Question soumise le 24 avril 2018

M. Éric Diard attire l'attention de M. le ministre de l'économie et des finances sur le fait que dans le contentieux de l'urbanisme commercial, il existe une règle de contentieux administratif qui peut retarder gravement les projets : celle selon laquelle une demande de substitution de motifs n'est recevable que si elle émane de l'auteur de l'acte. En effet, la commission nationale de l'aménagement commercial émet un avis global et prend parfois une décision défavorable pour des motifs non invoqués dans le recours administratif préalable obligatoire formé devant elle. Si les motifs retenus par cette commission sont considérés comme infondés par la cour administrative d'appel, cette dernière ne peut pas vérifier si les motifs invoqués dans le RAPO justifient néanmoins le maintien de la décision défavorable, faute d'avoir été invoqués par l'auteur de l'acte. La cour administrative d'appel de Marseille l'a jugé récemment et cela est conforme à la jurisprudence du Conseil d'État. Ainsi, pour que le bien-fondé des motifs du RAPO soient tranchés par le juge, il faut attendre la nouvelle décision que rendra la CNAC pour l'exécution de la décision de la cour administrative d'appel, puis introduire une nouvelle instance devant cette cour.
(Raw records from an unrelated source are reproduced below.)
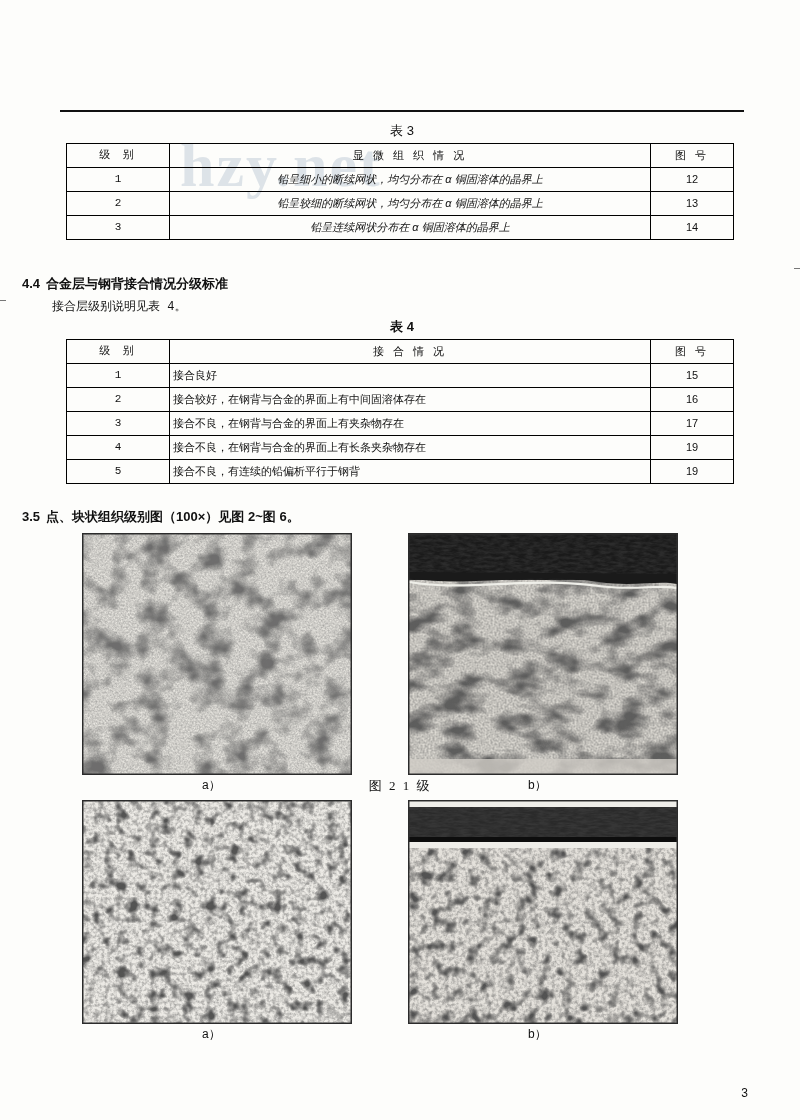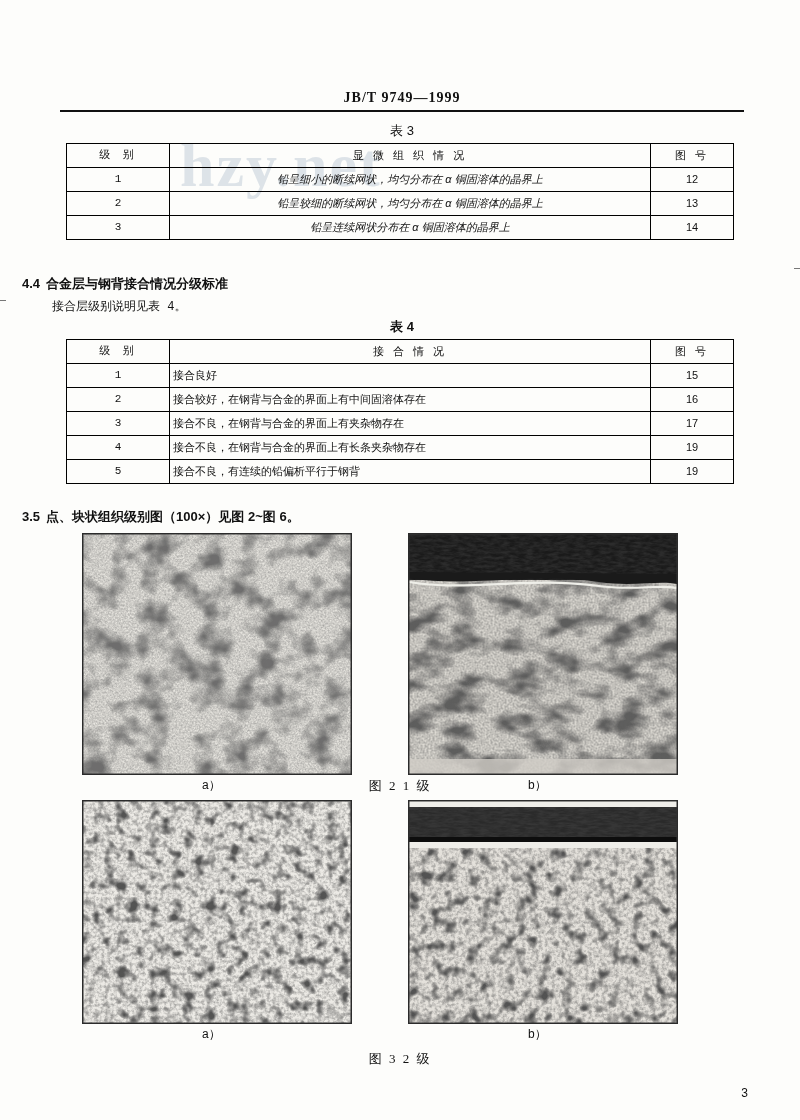--- a/index.html
+++ b/index.html
@@ -155,23 +155,20 @@
     width: 6px; height: 1px; background: #777;
   }
 </style>
 </head>
 <body>
 
 <div class="page">
 
   <div class="watermark">hzy.net</div>
 
-  <div class="header">
-    <span class="std-title">JB/T  9749—1999</span>
-  </div>
   <div class="header-rule"></div>
 
   <div id="table3-caption" class="caption">表 3</div>
   <div id="table3-wrap">
     <table class="tbl">
       <tbody>
           <tr>
         <th class="col-grade">级  别</th>
         <th>显 微 组 织 情 况</th>
         <th class="col-fig">图  号</th>
@@ -342,20 +339,19 @@
             <rect x="0" y="36" width="268" height="5" fill="#0d0d0d"></rect>
             <rect x="0" y="0" width="268" height="6" fill="#efeee9"></rect>
             <rect x="0" y="41" width="268" height="6" fill="#efeee9"></rect>
           </g>
           <rect width="268" height="222" fill="none" stroke="#333" stroke-width="1"></rect>
         </svg>
       </div>
       <div class="sub-label" style="left:152px; top:226px;">a）</div>
       <div class="sub-label" style="left:478px; top:226px;">b）</div>
     </div>
-    <div class="fig-title" style="top:250px;">图 3    2 级</div>
   </div>
 
   <div class="page-number">3</div>
 
   <div class="edge-tick" style="left:0; top:300px;"></div>
   <div class="edge-tick" style="right:0; top:268px;"></div>
 </div>
 
 </body></html>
Le cas n'est pas simplement théorique et nombre de projets ont été gravement retardés pour cette raison, ce à quoi il pourrait être remédié par l'aménagement des règles de recevabilité de la substitution de motifs. Enfin, les retards de projets de construction ne sont pas uniquement le fait des recours, mais parfois aussi de refus d'autorisation qui n'ont pas lieu d'être. Il paraît opportun d'améliorer l'efficacité de l'article L. 424-3 alinéa 2 du code de l'urbanisme en prévoyant l'injonction par le juge de délivrer l'autorisation en cas d'illégalité des motifs de refus, et plus largement de traiter les refus abusifs, dont l'existence ne peut être niée, avec la même sévérité que les recours abusifs. Il souhaite donc connaître la position du Gouvernement sur ce sujet et les mesures qu'il entend prendre en ce sens le cas échéant.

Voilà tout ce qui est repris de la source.